Night owls have more fun, don't we? Free souls, not to be tamed, slipping through the shadows, beyond the daily grind. It is 4:30am and Alex is thinking this to himself whilst waiting for his 24 hour telephone banking service to wake up and answer the bloody phone.
Drunken fools dribbling down the line, wanting a loan so they could blow it on an all-night on-line poker tournament. Wasters, the dispossessed, stealing through the night, up to no good. It is twenty minutes later and Alex is still in a queue, his mood darkening.
The bank used to play classical music, which they interrupted every twenty seconds to tell you how much they valued their custom – not enough to pay anyone to help you, apparently. But lately they'd moved to pop music, middle of the road, happy stuff, presumably to lighten the mood.
“You've left me waiting too long/When you come back I'll be gone...”
Oh, now you're shitting me, Alex groans out loud. They are playing his song. Literally. He wrote it way back in 1983. Thirty years ago. It was a big hit, and so was he and his band, for their fifteen minutes anyway.

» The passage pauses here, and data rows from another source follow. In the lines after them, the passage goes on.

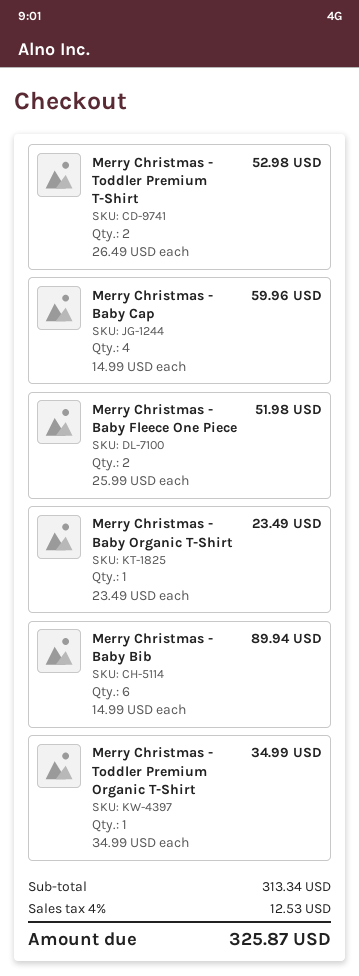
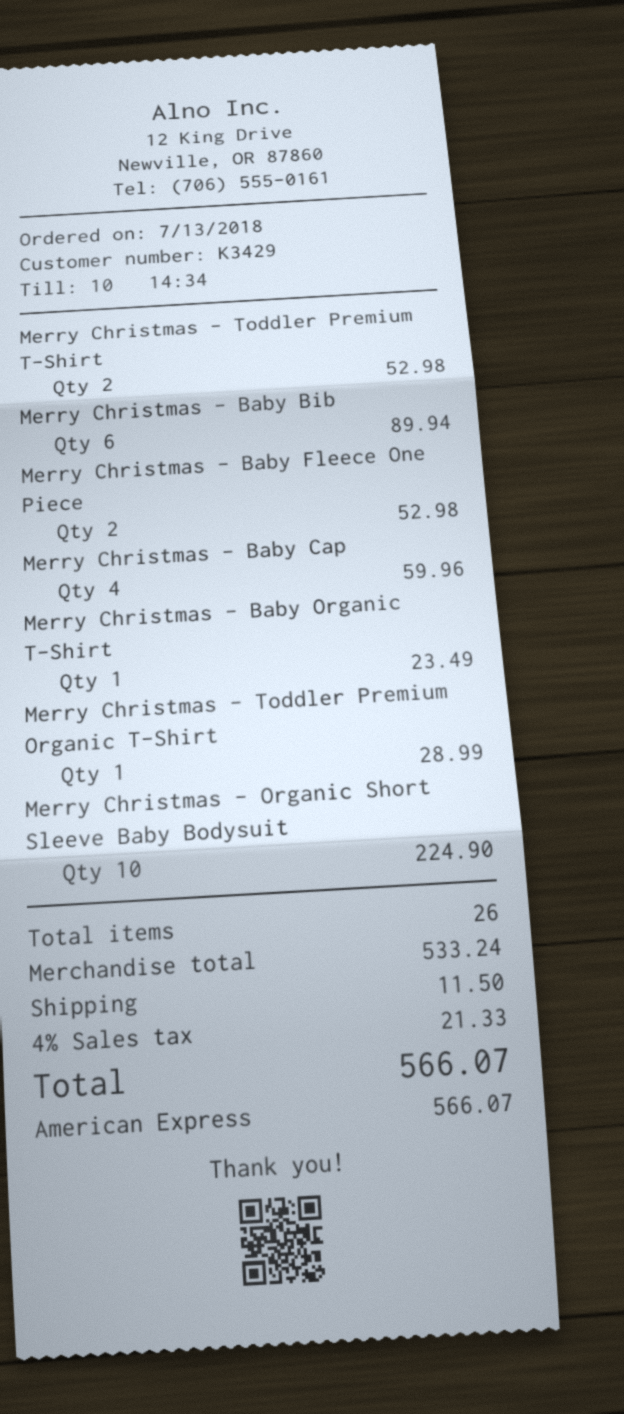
Merry Christmas - Baby Fleece One Piece: 2 for 51.98 -> 2 for 52.98
Merry Christmas - Toddler Premium Organic T-Shirt: 1 for 34.99 -> 1 for 28.99
Merry Christmas - Organic Short Sleeve Baby Bodysuit: none -> 10 for 224.90
subtotal: 313.34 -> 533.24
shipping: none -> 11.50
tax: 4% = 12.53 -> 4% = 21.33
total: 325.87 -> 566.07

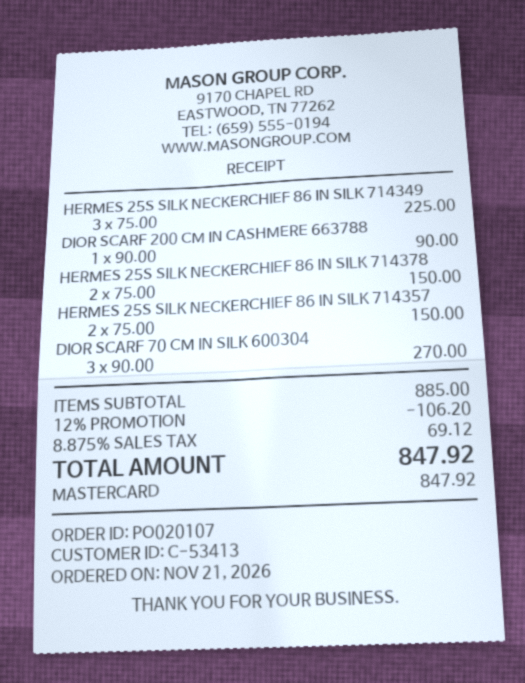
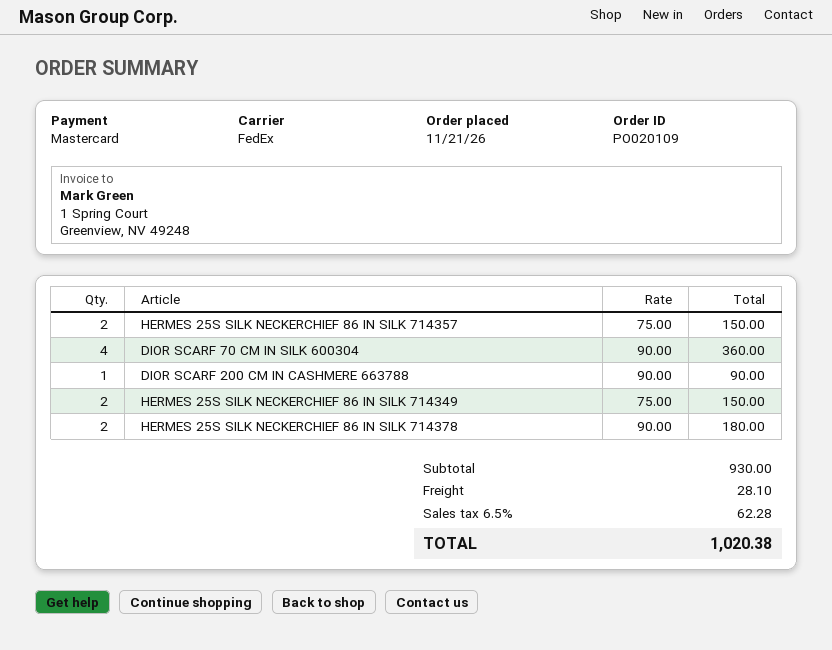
order number: PO020107 -> PO020109
HERMES 25S SILK NECKERCHIEF 86 IN SILK 714349: 3 x 75.00 = 225.00 -> 2 x 75.00 = 150.00
HERMES 25S SILK NECKERCHIEF 86 IN SILK 714378: 2 x 75.00 = 150.00 -> 2 x 90.00 = 180.00
DIOR SCARF 70 CM IN SILK 600304: 3 x 90.00 = 270.00 -> 4 x 90.00 = 360.00
subtotal: 885.00 -> 930.00
discount: 12% = 106.20 -> none
shipping: none -> 28.10
tax: 8.875% = 69.12 -> 6.5% = 62.28
total: 847.92 -> 1020.38

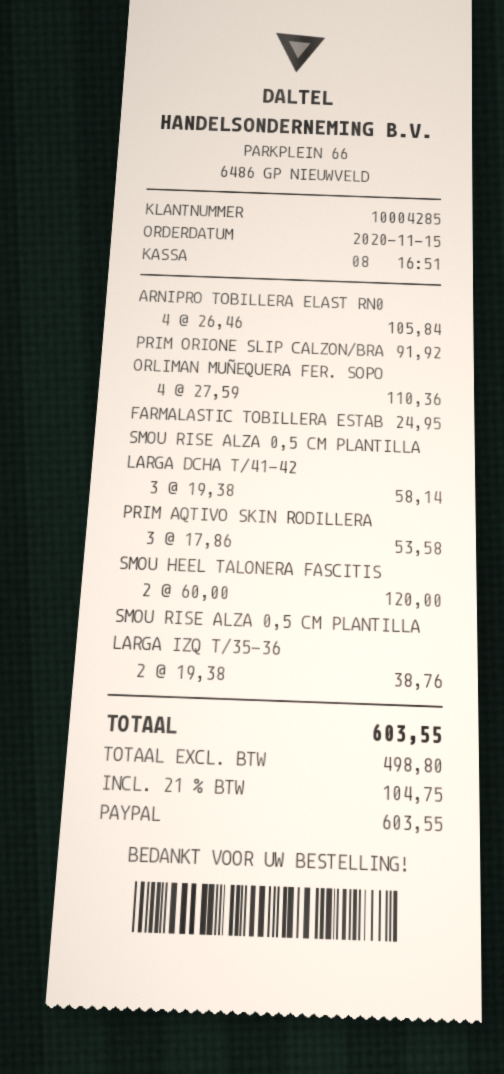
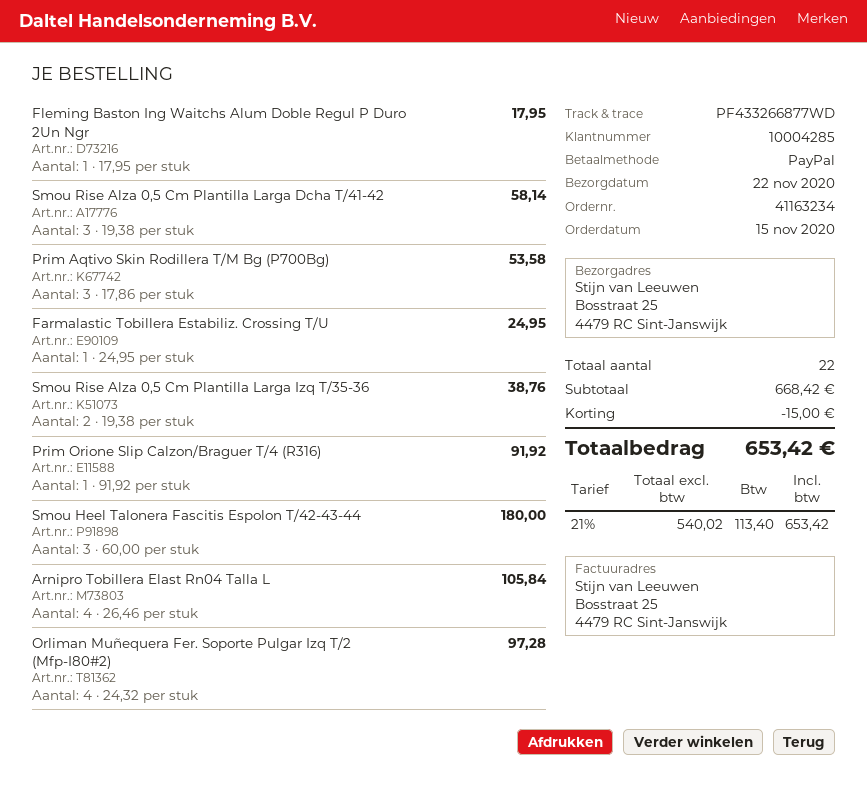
ORLIMAN MUÑEQUERA FER. SOPO: 4 x 27.59 = 110.36 -> 4 x 24.32 = 97.28
SMOU HEEL TALONERA FASCITIS: 2 x 60.00 = 120.00 -> 3 x 60.00 = 180.00
Fleming Baston Ing Waitchs Alum Doble Regul P Duro 2Un Ngr: none -> 1 x 17.95 = 17.95
discount: none -> 15.00
net: 498.80 -> 540.02
tax: 21% = 104.75 -> 21% = 113.40
total: 603.55 -> 653.42

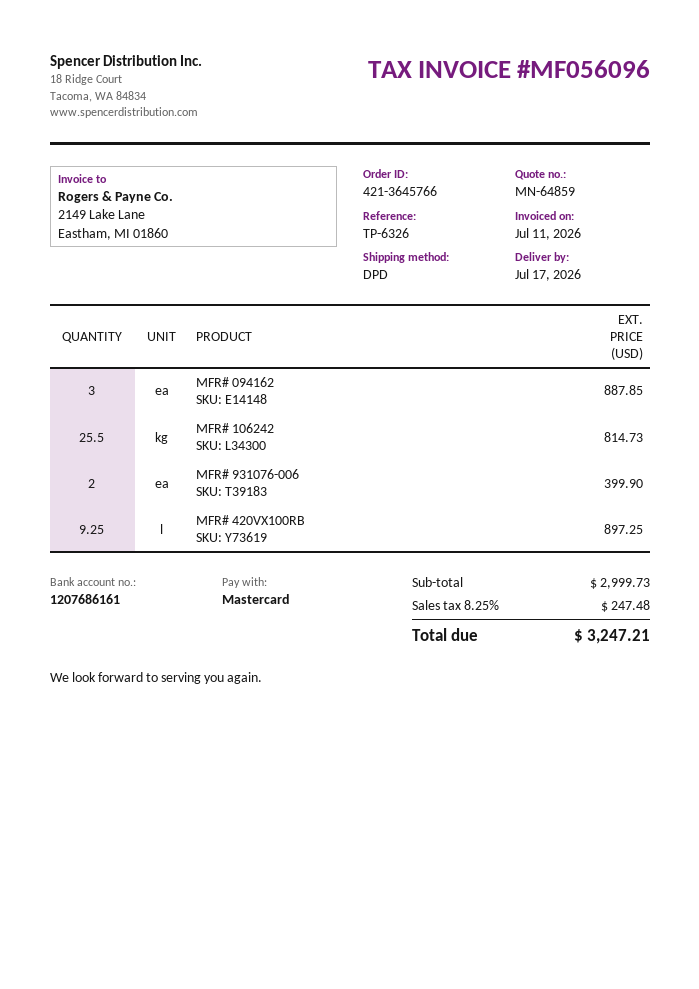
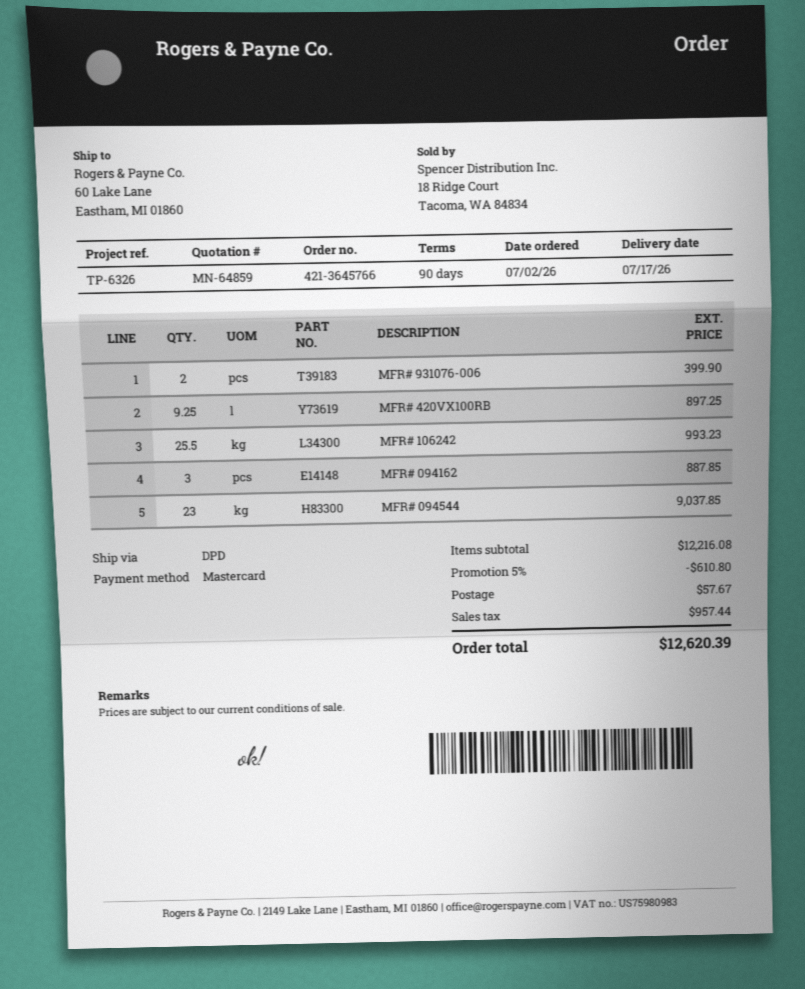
MFR# 106242: 25.5 for 814.73 -> 25.5 for 993.23
MFR# 094544: none -> 23 for 9037.85
subtotal: 2999.73 -> 12216.08
discount: none -> 5% = 610.80
shipping: none -> 57.67
tax: 247.48 -> 957.44
total: 3247.21 -> 12620.39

Those times are long gone, but the hit remains. As does some of the money. He might even be able to access some of it, if someone would just answer the flipping phone.
“Hello, welcome to the Commercial Bank, Jessica speaking, may I take your account number?”
“Finally” says Alex, more to himself than her, but Jessica ignores him anyway. He gives his number, and his date of birth and the first line of his address.
“And your occupation?” asks Jessica.
“Musician” he replies.
“Cool. And how can I help you this evening, Mr Little?”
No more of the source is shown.